I just got off the phone with my friend and colleague, John Knapp, Retired Deputy Minister of Alberta Agriculture and author of The Leader’s Practice Guide: How to Achieve True Leadership Success. John is one of the old school leaders with true character. But John was not only a leader with class, he was one of those rare leaders who cared. He cared about his work. He cared about the citizens of this province. And he cared about the employees he served. In his more than thirty years with the public service, it was never a just a job to him. It was a career, an opportunity to contribute, a duty to care.
Today we spoke of the mistake that so many leadership development programs make regarding leadership training. There is still far too much emphasis on the technical components of leadership training: strategic planning, project management, budgeting, HR management, and product development efficiency, to name a few.
As important as these areas are, they still don’t speak to the core of leadership: learning how to connect with people, build trust, inspire a shared vision, communicate clearly, mentor and engage people, and hold people accountable in respectful ways. This is what John would call “the leader’s duty to care.”
Here is how to design leadership training programs that teach people how to care:
- Turn leadership training programs into leadership development programs that affirm caring as an important value in your organization.
- Identify and shine a light on leaders of strong character and leaders who care.
- Create space for mentoring by leaders that are respected.

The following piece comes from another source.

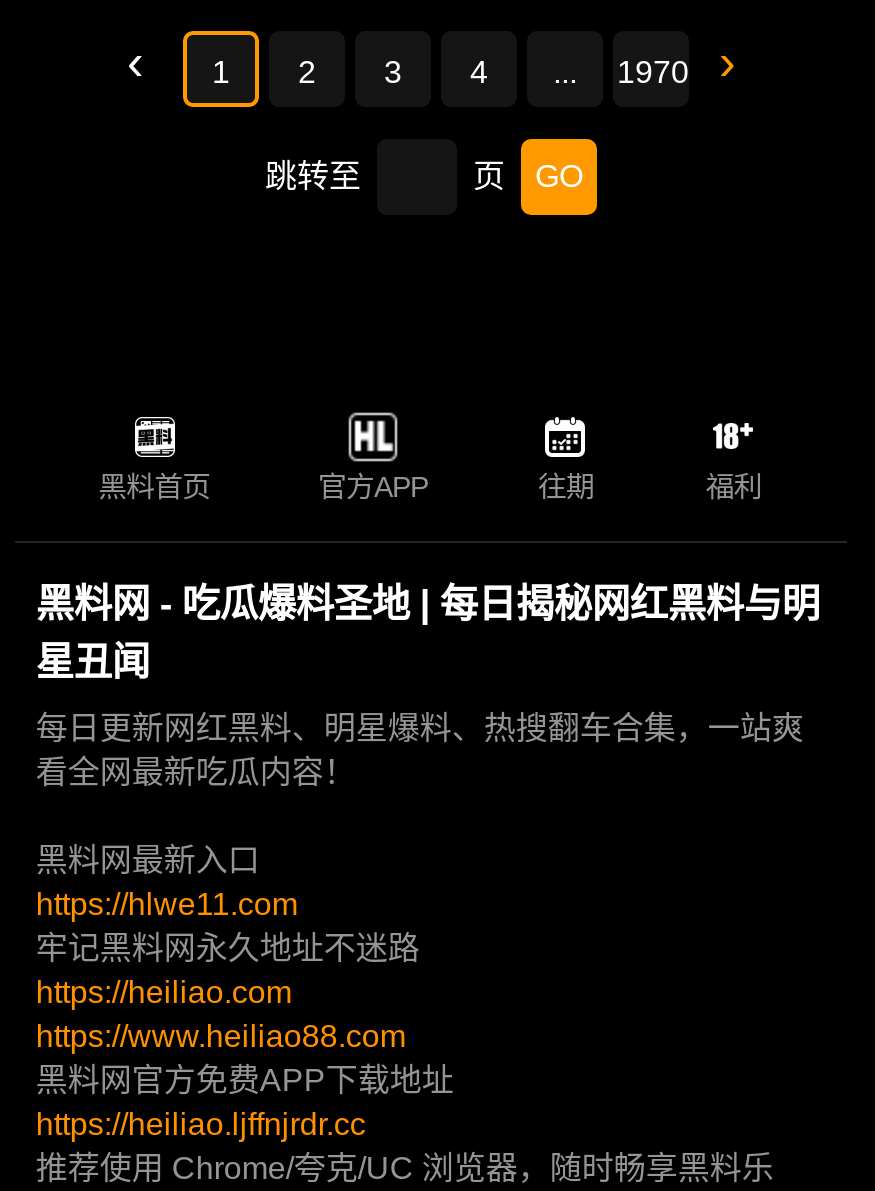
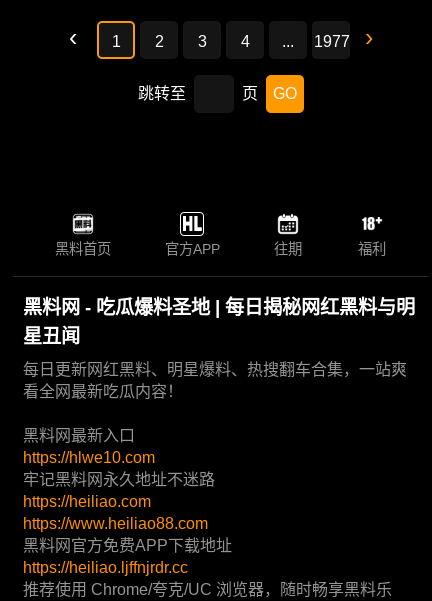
[617,56,689,90] 1970 -> [314,33,350,50] 1977
[36,886,298,920] https://hlwe11.com -> [23,449,155,466] https://hlwe10.com

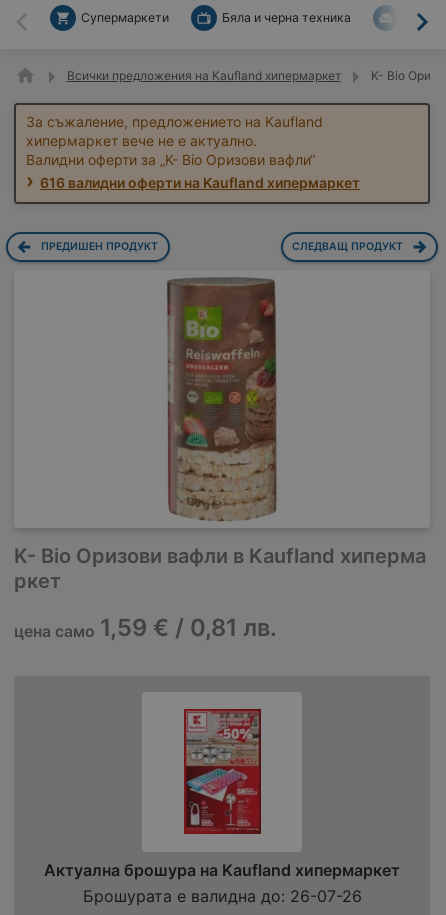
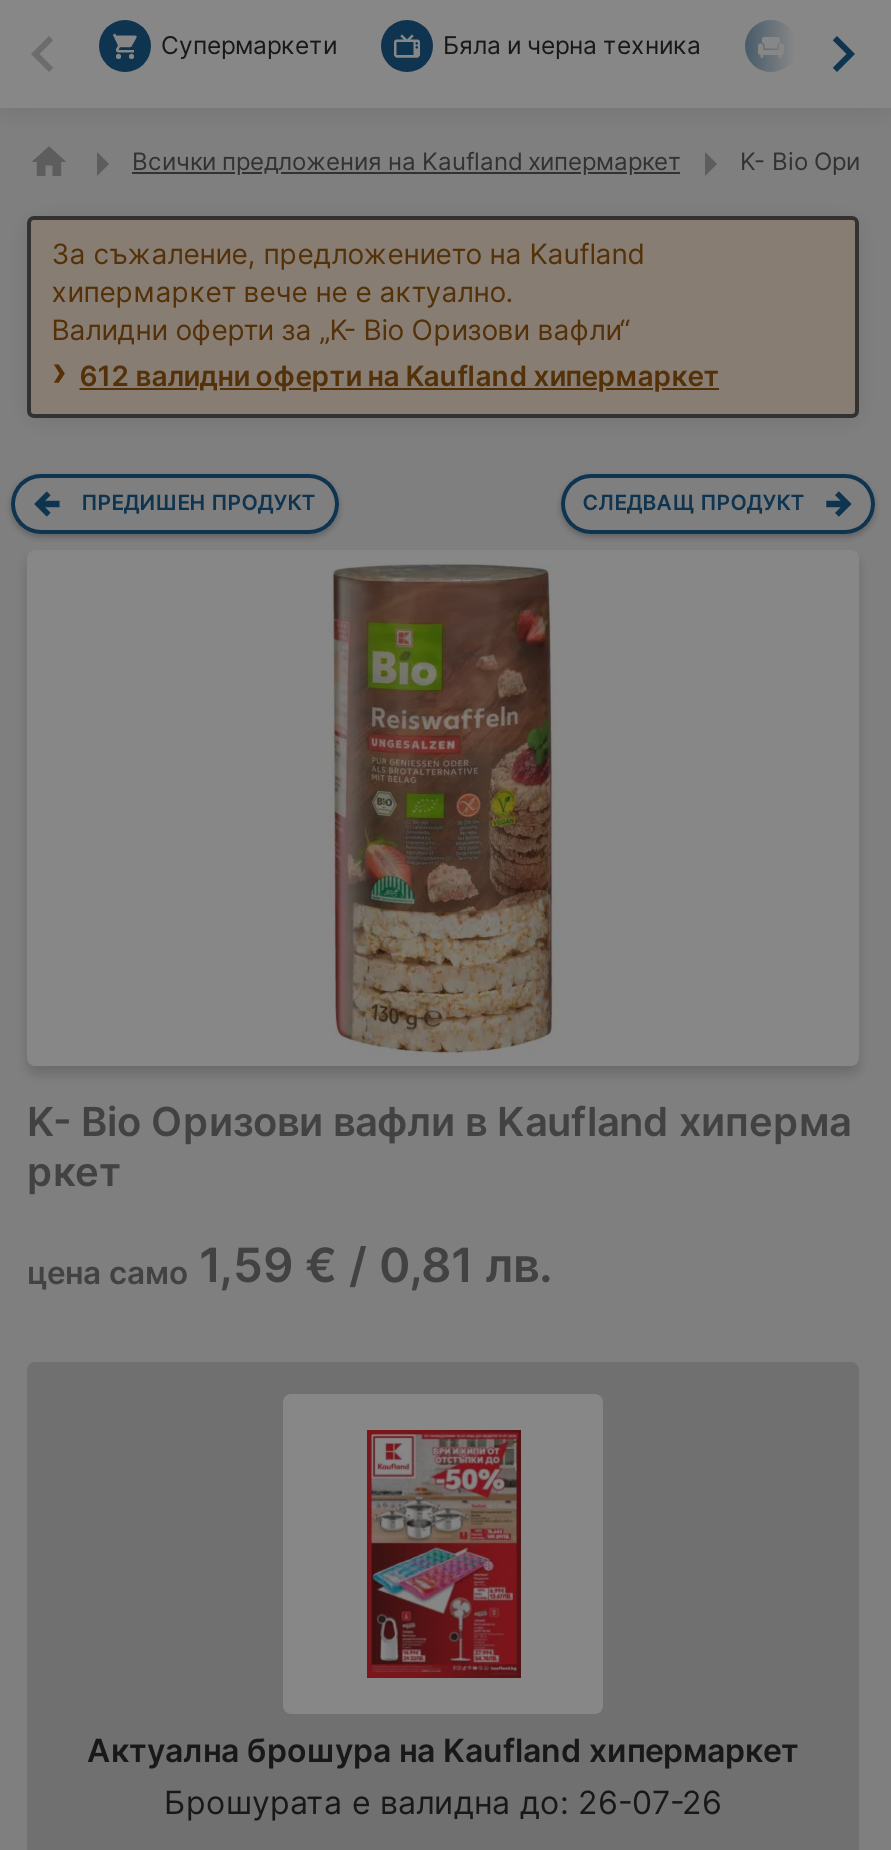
[40,174,360,190] 616 валидни оферти на Kaufland хипермаркет -> [79,357,719,391] 612 валидни оферти на Kaufland хипермаркет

- Weed out the bad bosses by removing them from leadership positions and help them find roles that may be more technical in nature. Most bad bosses – at least those worth keeping – will thank you for doing this.
- Create a workplace that operates on values rather than rules, ensuring that every leader is held to account for living the values that are espoused.
In short, you can’t ‘train’ leaders in the duty to care. But you can certainly develop the duty to care in the culture that you lead.